START MATERIAL SUPPLIED

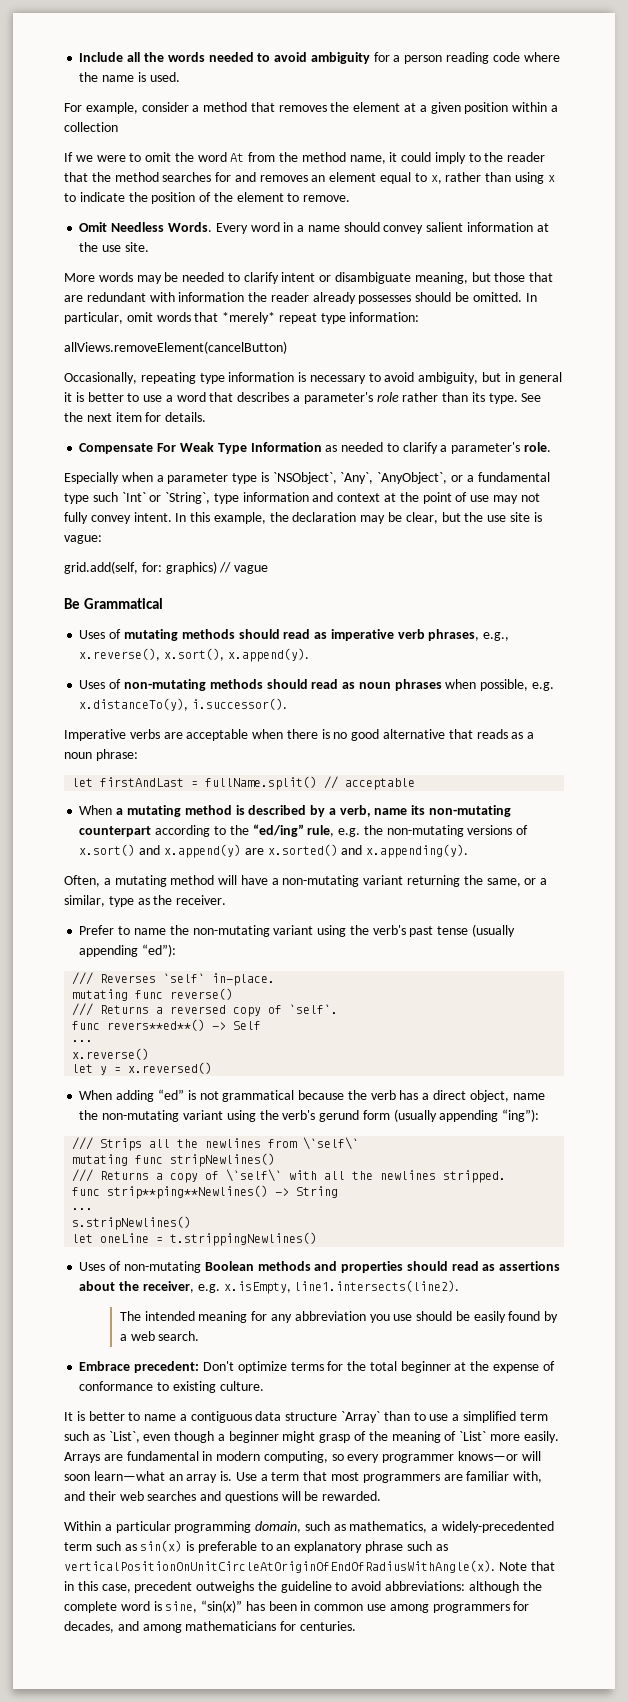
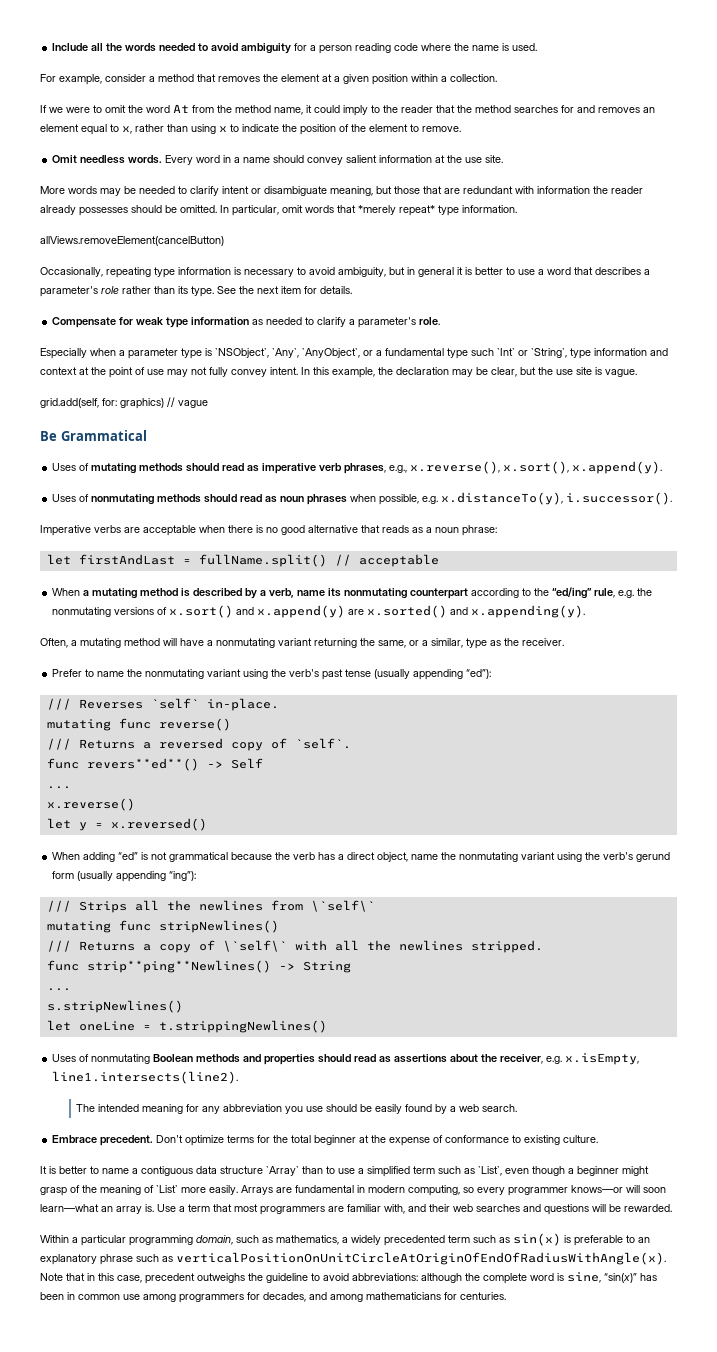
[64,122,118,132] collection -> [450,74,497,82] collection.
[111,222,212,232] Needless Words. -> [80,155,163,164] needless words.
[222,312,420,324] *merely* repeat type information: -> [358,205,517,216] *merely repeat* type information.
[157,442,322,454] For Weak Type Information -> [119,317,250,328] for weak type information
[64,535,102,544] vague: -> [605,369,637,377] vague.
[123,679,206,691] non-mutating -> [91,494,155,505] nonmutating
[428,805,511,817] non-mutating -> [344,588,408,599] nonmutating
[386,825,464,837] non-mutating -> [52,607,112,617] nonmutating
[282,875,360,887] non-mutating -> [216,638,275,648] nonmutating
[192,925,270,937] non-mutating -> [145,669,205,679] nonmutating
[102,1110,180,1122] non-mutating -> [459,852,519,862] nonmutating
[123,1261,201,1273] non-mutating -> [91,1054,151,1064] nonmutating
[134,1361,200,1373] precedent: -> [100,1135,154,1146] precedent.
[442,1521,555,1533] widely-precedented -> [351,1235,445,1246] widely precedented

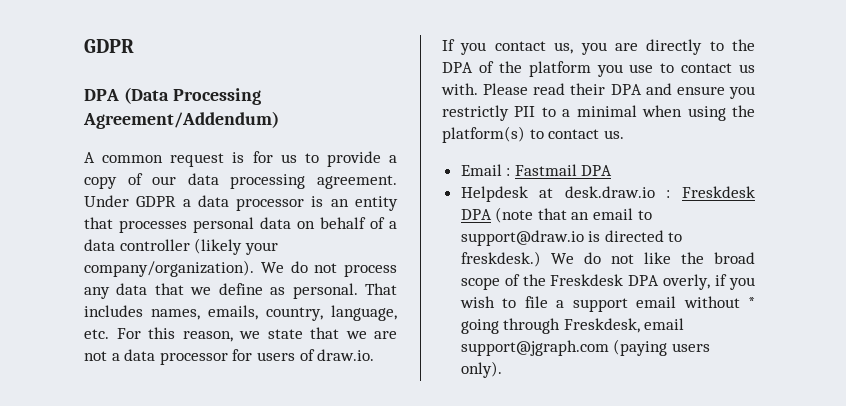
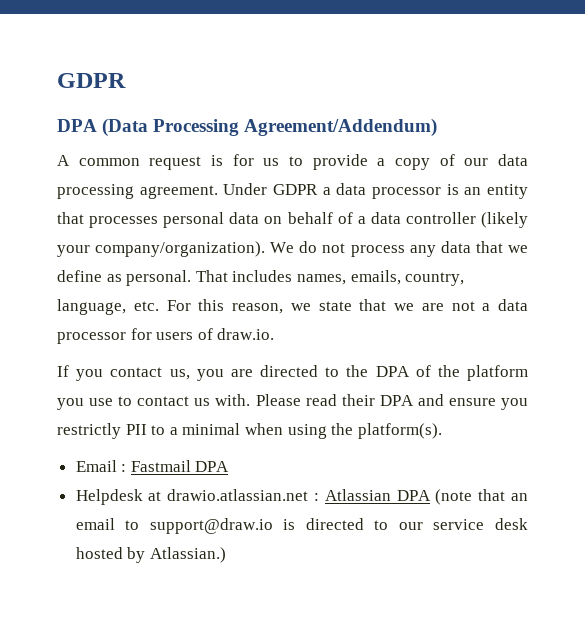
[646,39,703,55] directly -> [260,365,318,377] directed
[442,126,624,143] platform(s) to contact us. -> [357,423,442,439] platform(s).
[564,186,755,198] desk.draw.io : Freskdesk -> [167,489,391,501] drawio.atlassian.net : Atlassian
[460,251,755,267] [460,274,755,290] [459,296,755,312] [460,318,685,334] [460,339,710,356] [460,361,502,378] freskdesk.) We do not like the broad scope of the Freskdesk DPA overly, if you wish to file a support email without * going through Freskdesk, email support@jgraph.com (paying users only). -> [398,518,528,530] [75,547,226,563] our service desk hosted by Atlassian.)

END MATERIAL SUPPLIED

TASK
Using the records given above, list every line that includes the word "type".

ANSWER SECTION
[222,312,420,324] *merely* repeat type information: -> [358,205,517,216] *merely repeat* type information.
[157,442,322,454] For Weak Type Information -> [119,317,250,328] for weak type information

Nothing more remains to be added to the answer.